Available data Start Marker

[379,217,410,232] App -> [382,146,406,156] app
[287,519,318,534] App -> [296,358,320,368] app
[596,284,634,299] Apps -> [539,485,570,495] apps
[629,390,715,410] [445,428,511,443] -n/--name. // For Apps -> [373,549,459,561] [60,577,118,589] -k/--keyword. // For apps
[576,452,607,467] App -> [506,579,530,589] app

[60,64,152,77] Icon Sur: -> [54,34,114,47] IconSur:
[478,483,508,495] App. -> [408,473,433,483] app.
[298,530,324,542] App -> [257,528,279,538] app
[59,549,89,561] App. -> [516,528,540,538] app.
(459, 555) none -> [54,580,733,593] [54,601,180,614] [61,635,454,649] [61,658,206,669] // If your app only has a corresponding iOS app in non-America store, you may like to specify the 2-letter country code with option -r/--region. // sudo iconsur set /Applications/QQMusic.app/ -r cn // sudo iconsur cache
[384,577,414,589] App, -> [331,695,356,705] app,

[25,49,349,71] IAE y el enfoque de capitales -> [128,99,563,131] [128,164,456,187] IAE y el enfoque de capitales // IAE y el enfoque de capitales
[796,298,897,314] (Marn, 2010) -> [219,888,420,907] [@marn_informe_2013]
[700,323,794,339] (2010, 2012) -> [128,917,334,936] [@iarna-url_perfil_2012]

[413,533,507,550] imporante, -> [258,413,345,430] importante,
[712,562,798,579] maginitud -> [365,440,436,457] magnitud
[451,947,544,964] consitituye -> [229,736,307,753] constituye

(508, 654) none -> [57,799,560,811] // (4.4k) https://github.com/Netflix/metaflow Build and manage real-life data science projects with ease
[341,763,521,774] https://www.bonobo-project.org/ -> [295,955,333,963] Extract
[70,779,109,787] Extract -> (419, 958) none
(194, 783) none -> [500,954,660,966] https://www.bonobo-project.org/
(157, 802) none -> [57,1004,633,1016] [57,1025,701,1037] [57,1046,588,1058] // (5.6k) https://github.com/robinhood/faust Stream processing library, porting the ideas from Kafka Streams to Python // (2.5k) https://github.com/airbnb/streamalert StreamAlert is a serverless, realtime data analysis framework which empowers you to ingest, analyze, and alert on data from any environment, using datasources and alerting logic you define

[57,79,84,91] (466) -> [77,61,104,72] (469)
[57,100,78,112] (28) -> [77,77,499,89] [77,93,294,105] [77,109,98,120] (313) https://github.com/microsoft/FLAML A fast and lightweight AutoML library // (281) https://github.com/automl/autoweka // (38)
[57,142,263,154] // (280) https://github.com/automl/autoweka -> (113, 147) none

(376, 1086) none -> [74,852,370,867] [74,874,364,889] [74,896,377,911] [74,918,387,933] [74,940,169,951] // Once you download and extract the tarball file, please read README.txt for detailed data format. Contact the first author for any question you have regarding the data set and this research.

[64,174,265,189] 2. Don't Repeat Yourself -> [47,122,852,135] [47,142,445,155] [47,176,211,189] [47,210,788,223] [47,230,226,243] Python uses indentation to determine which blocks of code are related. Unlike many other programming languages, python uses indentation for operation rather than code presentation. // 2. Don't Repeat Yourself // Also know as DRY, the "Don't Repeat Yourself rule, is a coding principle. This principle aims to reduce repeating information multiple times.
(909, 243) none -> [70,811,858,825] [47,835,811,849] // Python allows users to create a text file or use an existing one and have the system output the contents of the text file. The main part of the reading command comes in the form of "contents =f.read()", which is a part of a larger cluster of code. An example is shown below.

Available data End Marker

# What the exercise asks:
Reproduce the records above exactly, from the first line through the line containing "(194, 783) none", and output nothing else.

# Expected output:
[379,217,410,232] App -> [382,146,406,156] app
[287,519,318,534] App -> [296,358,320,368] app
[596,284,634,299] Apps -> [539,485,570,495] apps
[629,390,715,410] [445,428,511,443] -n/--name. // For Apps -> [373,549,459,561] [60,577,118,589] -k/--keyword. // For apps
[576,452,607,467] App -> [506,579,530,589] app

[60,64,152,77] Icon Sur: -> [54,34,114,47] IconSur:
[478,483,508,495] App. -> [408,473,433,483] app.
[298,530,324,542] App -> [257,528,279,538] app
[59,549,89,561] App. -> [516,528,540,538] app.
(459, 555) none -> [54,580,733,593] [54,601,180,614] [61,635,454,649] [61,658,206,669] // If your app only has a corresponding iOS app in non-America store, you may like to specify the 2-letter country code with option -r/--region. // sudo iconsur set /Applications/QQMusic.app/ -r cn // sudo iconsur cache
[384,577,414,589] App, -> [331,695,356,705] app,

[25,49,349,71] IAE y el enfoque de capitales -> [128,99,563,131] [128,164,456,187] IAE y el enfoque de capitales // IAE y el enfoque de capitales
[796,298,897,314] (Marn, 2010) -> [219,888,420,907] [@marn_informe_2013]
[700,323,794,339] (2010, 2012) -> [128,917,334,936] [@iarna-url_perfil_2012]

[413,533,507,550] imporante, -> [258,413,345,430] importante,
[712,562,798,579] maginitud -> [365,440,436,457] magnitud
[451,947,544,964] consitituye -> [229,736,307,753] constituye

(508, 654) none -> [57,799,560,811] // (4.4k) https://github.com/Netflix/metaflow Build and manage real-life data science projects with ease
[341,763,521,774] https://www.bonobo-project.org/ -> [295,955,333,963] Extract
[70,779,109,787] Extract -> (419, 958) none
(194, 783) none -> [500,954,660,966] https://www.bonobo-project.org/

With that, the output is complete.